Out of interest Bertrand are you a Mil? Yiu always crop up on in law threads, ask questions usually never ever reply when someone gives you an answer you can't respond too and generally try and defend dreadful behavior and minimise it too.

I think, is this poster the most awful in law in the world and this is how she salves her consciouse on here 😂😂😂😂😂

BertrandRussell · 08/09/2018 13:36

“You would understand that dealing with selfish difficult in laws one must draw the line sometimes.“

Of course one must. And you will notice that I was one of the people on this thread that suggested the compromise that the OP has decided on. And that she should have just gone on the Christmas walk they wanted despite the MIL’s complaints.
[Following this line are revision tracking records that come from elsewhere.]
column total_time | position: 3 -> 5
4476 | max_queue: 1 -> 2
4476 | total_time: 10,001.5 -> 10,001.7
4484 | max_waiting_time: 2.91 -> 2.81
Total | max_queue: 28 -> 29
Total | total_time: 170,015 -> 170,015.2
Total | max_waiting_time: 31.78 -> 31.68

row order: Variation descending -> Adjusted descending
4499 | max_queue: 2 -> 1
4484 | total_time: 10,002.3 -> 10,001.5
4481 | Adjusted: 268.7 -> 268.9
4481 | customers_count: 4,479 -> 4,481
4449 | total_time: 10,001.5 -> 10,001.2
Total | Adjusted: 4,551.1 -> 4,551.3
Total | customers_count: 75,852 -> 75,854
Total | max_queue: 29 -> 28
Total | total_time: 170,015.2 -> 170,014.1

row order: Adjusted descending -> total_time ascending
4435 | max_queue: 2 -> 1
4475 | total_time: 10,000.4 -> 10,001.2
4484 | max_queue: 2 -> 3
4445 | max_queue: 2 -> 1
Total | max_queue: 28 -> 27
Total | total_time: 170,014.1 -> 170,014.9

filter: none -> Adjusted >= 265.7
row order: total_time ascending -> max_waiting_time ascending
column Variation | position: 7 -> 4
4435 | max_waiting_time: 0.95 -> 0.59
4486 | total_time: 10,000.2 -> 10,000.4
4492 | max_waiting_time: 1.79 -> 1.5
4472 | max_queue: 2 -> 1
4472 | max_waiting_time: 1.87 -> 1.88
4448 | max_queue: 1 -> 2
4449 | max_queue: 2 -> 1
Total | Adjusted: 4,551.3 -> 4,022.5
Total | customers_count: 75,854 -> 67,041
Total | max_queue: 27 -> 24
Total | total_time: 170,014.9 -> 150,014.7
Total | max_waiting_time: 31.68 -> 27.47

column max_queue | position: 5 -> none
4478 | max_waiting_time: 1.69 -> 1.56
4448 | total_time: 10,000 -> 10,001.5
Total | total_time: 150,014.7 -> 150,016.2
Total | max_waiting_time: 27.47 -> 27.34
No, i’m Not a mile by the way, Grin

BertrandRussell · 08/09/2018 13:37

“generally try and defend dreadful behavior“

I never defend dreadful behaviour.

SpaSushi · 08/09/2018 13:49

You could always go away for xmas? Holiday cottage somewhere... it would no doubt result in MIL being v upset.. but harder for her to turn up...
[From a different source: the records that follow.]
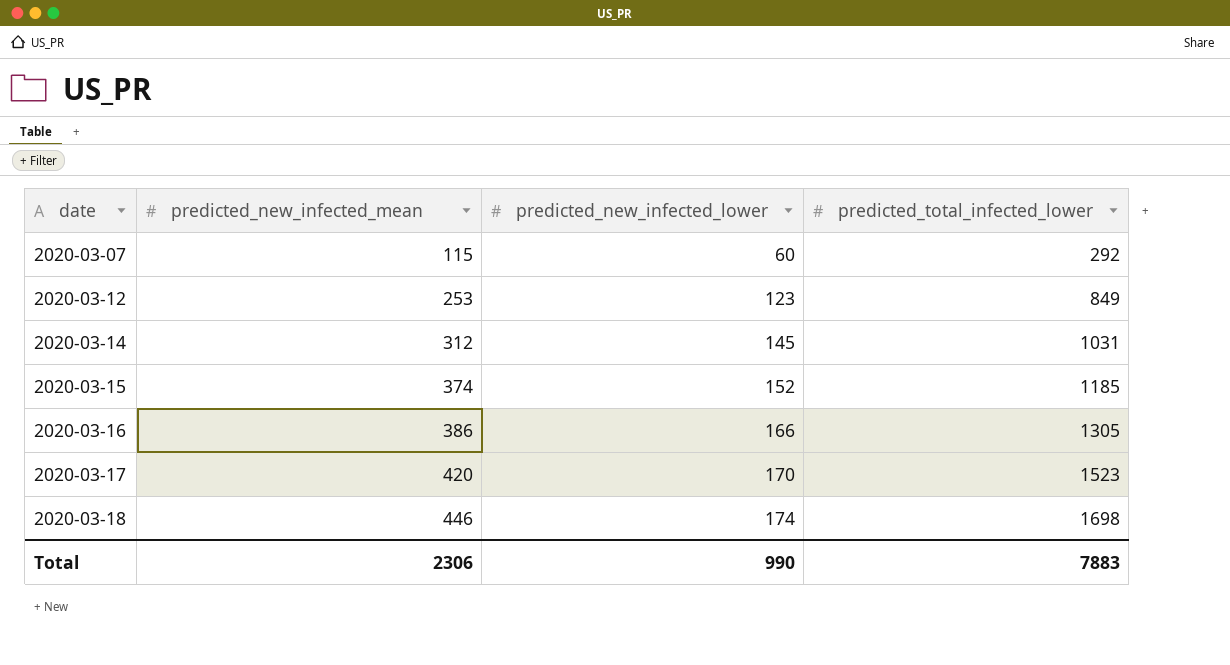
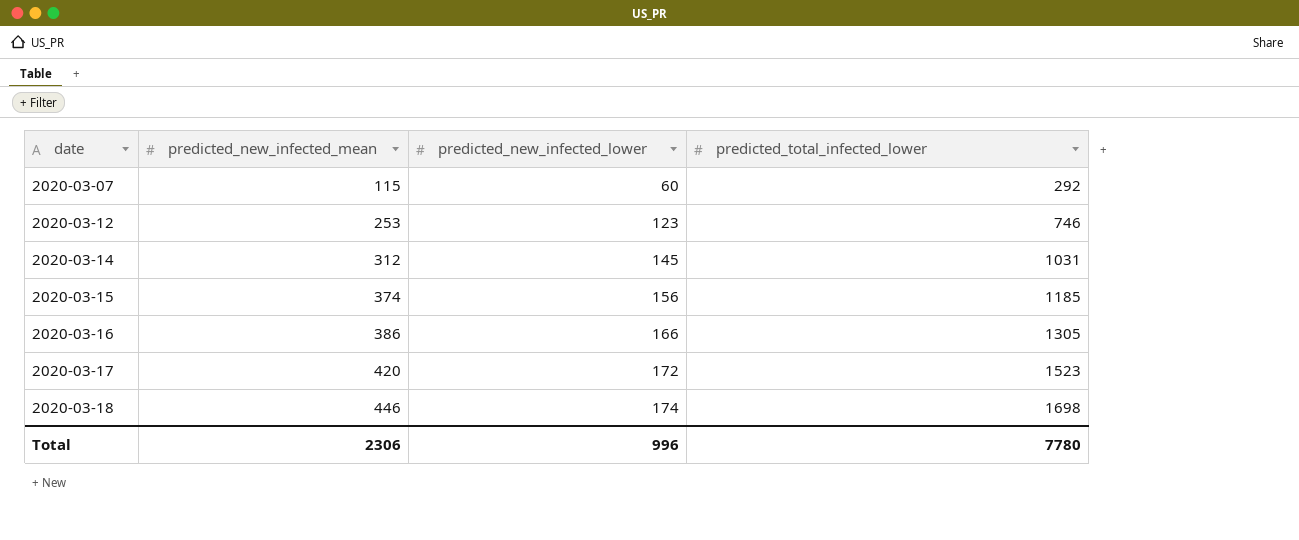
2020-03-12 | predicted_total_infected_lower: 849 -> 746
2020-03-15 | predicted_new_infected_lower: 152 -> 156
2020-03-17 | predicted_new_infected_lower: 170 -> 172
Total | predicted_new_infected_lower: 990 -> 996
Total | predicted_total_infected_lower: 7883 -> 7780

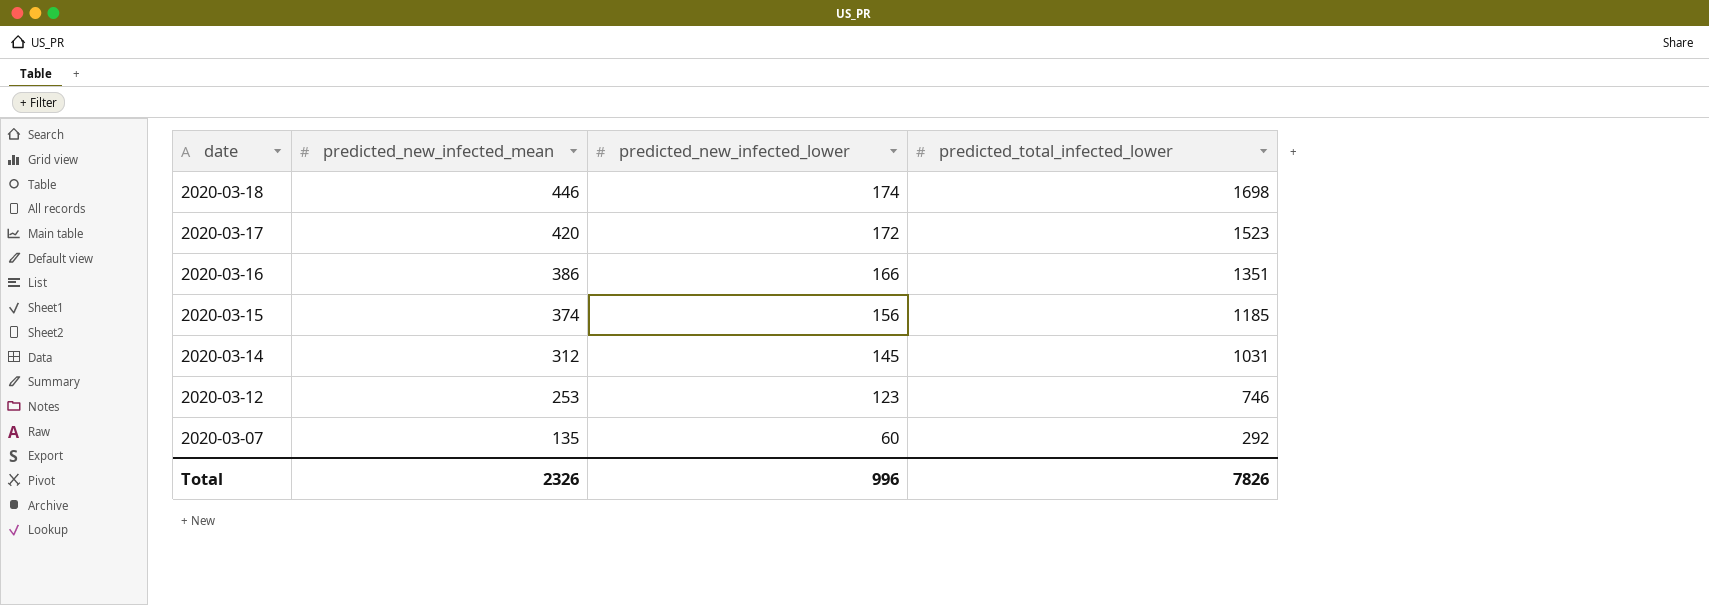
row order: date ascending -> date descending
2020-03-16 | predicted_total_infected_lower: 1305 -> 1351
2020-03-07 | predicted_new_infected_mean: 115 -> 135
Total | predicted_new_infected_mean: 2306 -> 2326
Total | predicted_total_infected_lower: 7780 -> 7826

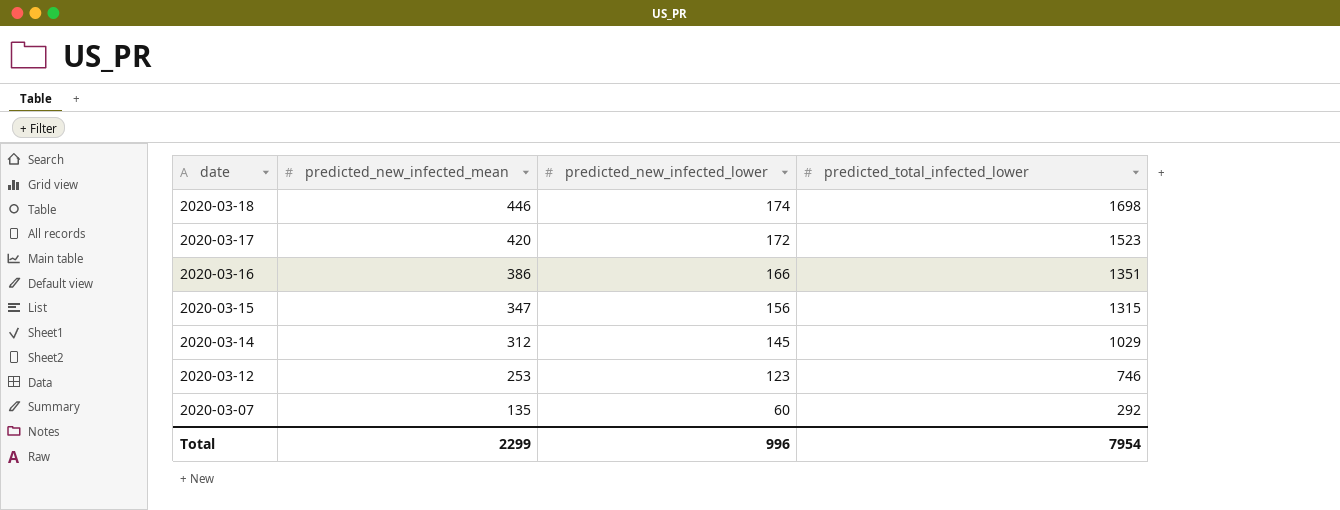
2020-03-15 | predicted_new_infected_mean: 374 -> 347
2020-03-15 | predicted_total_infected_lower: 1185 -> 1315
2020-03-14 | predicted_total_infected_lower: 1031 -> 1029
Total | predicted_new_infected_mean: 2326 -> 2299
Total | predicted_total_infected_lower: 7826 -> 7954

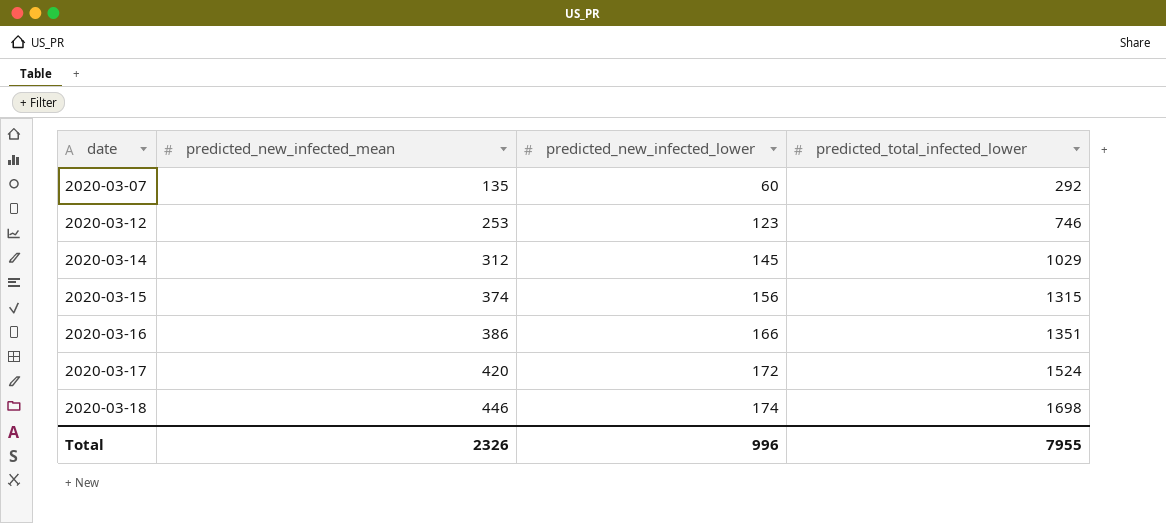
row order: date descending -> date ascending
2020-03-15 | predicted_new_infected_mean: 347 -> 374
2020-03-17 | predicted_total_infected_lower: 1523 -> 1524
Total | predicted_new_infected_mean: 2299 -> 2326
Total | predicted_total_infected_lower: 7954 -> 7955

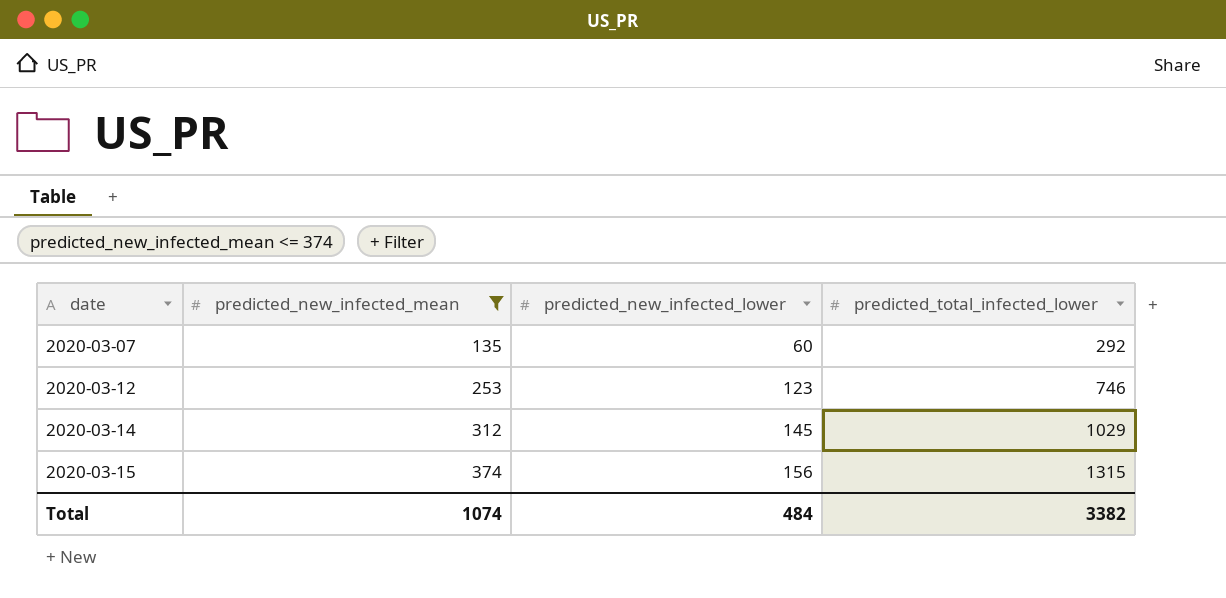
filter: none -> predicted_new_infected_mean <= 374
Total | predicted_new_infected_mean: 2326 -> 1074
Total | predicted_new_infected_lower: 996 -> 484
Total | predicted_total_infected_lower: 7955 -> 3382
Bellabutterfly2016 · 08/09/2018 13:52

I'd be thinking the same unless you go away!!! I'd be tempted to tell her you're going on holiday!
Hope you get something sorted

AnnieAnoniMoose · 08/09/2018 13:53

Explain to your dim selfish husband, that it might only be ‘one day’, but your children only have ‘one childhood’ and so far she’s ruined practically every Christmas they’ve had and this year it’s NOT happening. He can choose to stay home with you and the children or he can choose to spend it at his Mum’s, but she is NOT coming to your house....and if it were me, I’d be telling him best he chooses wisely because if he put his mother before me & our children yet again he’d better be making sure her spare room is free for him to move into.

She’s not some frail old lady who needs looking after, she’s a selfish, rude, uncomprosing, manipulative pain in the arse you’re allowing to ruin your christmas year on year.

If she tries to pull the ‘ill’ card...tell her you have both been drinking, so can’t drive, but to call an ambulance and DH will get a taxi over once shes been admitted to hospital.